Football Stream Processor

A modular Python project for extracting, processing, analyzing, and visualizing football (soccer) event data, with a focus on passes, carries, and shots. The project features advanced machine learning models for predicting pass success, alongside robust support for feature engineering, exploratory data analysis (EDA), and animated visualizations of match events using StatsBomb open data.
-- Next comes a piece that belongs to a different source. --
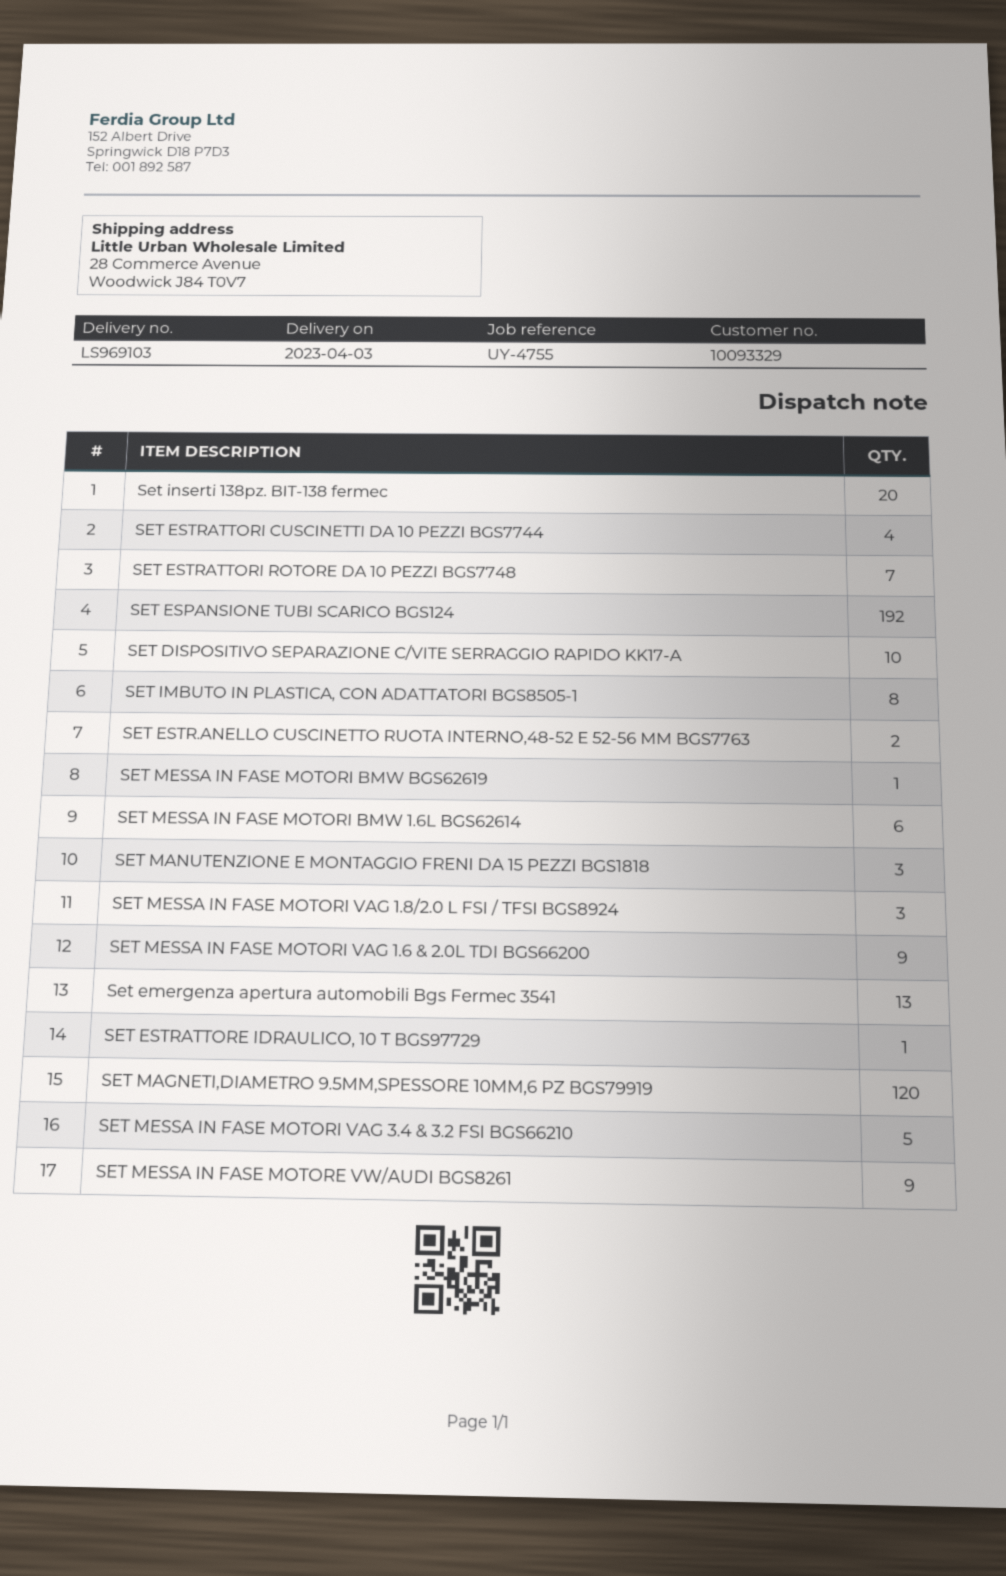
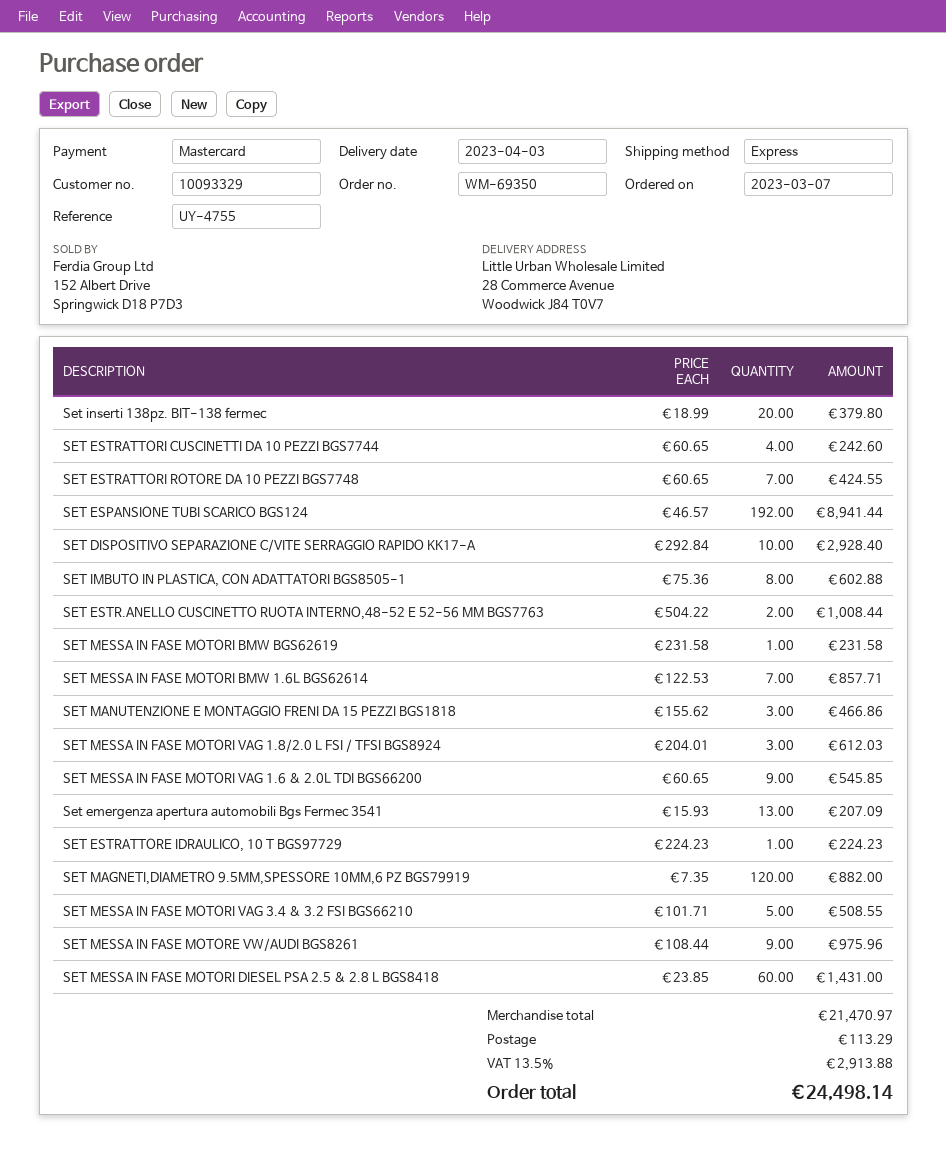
SET MESSA IN FASE MOTORI BMW 1.6L BGS62614: 6 -> 7
SET MESSA IN FASE MOTORI DIESEL PSA 2.5 & 2.8 L BGS8418: none -> 60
Demo: https://youtu.be/oa1YaRwfkO4

Features

Data Pipeline: Load, filter, and process StatsBomb event data for passes, carries, and shots.
Feature Engineering: Add tactical, spatial, and contextual features for modeling (e.g., xG, pass success).
Machine Learning Model: Advanced models for predicting pass success, tracked via MLflow.
Exploratory Data Analysis (EDA): Utilities for missing values, class distribution, data types, duplicate removal, and visualizations.
Visualization: Animated and static visualizations of passes, carries, and shots on a football pitch.
Web App: Interactive Streamlit dashboard for match insights, pass networks, shot maps, and model leaderboards.

Project Structure

football_stream_processor/
├── .github/               # Contains CI workflows
├── open-data/             # Git submodule: StatsBomb open data
│   └── data/
|       └── events/        # Contains events json files    
|       └── matches/       # Contains matches json files    
├── scripts/               # Standalone scripts
│   └── eda.py             # Run EDA from the command line
│
├── resources/             # Contains visualizations, figures, and generated assets
│
├── src/                   # Source code for the project
|   ├── app/               # Streamlit application
|   │ │ ├── components/    # Reusable UI components
|   │ │ ├── webpages/      # Page modules (overview, analysis, insights)
|   │ │ └── main.py        # Entry-point for Streamlit
│   └── __init__.py
│   
|   ├── football_stream_processor   # Core library
│   │   ├── animation/              # Contains animation visualizations script
│   │   │   ├── __init.py__
│   │   │   ├── animate_match.py    # Animates the entire match
│   │   │   └── animate_passes.py   # Animates match passes
│   │   │
│   │   ├── match/                  # Contains match related scripts
│   │   │   ├── __init.py__
│   │   │   ├── match_summary.py    # Gives match summary
│   │   │   └── simualte.py         # Simulates match events in real time
│   │   │
│   │   ├── models/                 # Machine learning models
│   │   │   ├── __init__.py  
│   │   │   ├── xg_model/           # Pass prediction model
│   │   │
│   └── └── utils/                  # Utility functions and classes
│           ├── __init__.py
│           ├── animation_utils.py 
│           └── eda_utils.py        #  EDA utility functions
│
├── tests/                 # Unit and integration tests
├── Dockerfile             # Multi-stage Docker build for the web app
├── .dockerignore          # Docker ignore file
├── .gitignore             # Git ignore file
├── .gitmodules            # Git modules file
├── README.md              # Project README
├── poetry.lock            # poetry lock file
├── pyproject.toml         # Contains dependencies
├── .python-version        # Contains python versions
└── LICENCE

Installation

Clone the repo and submodule:

git clone https://github.com/SmarthBakshi/Stream-Processor.git
cd Stream-Processor
git submodule update --init --recursive

Install Poetry (if not already installed)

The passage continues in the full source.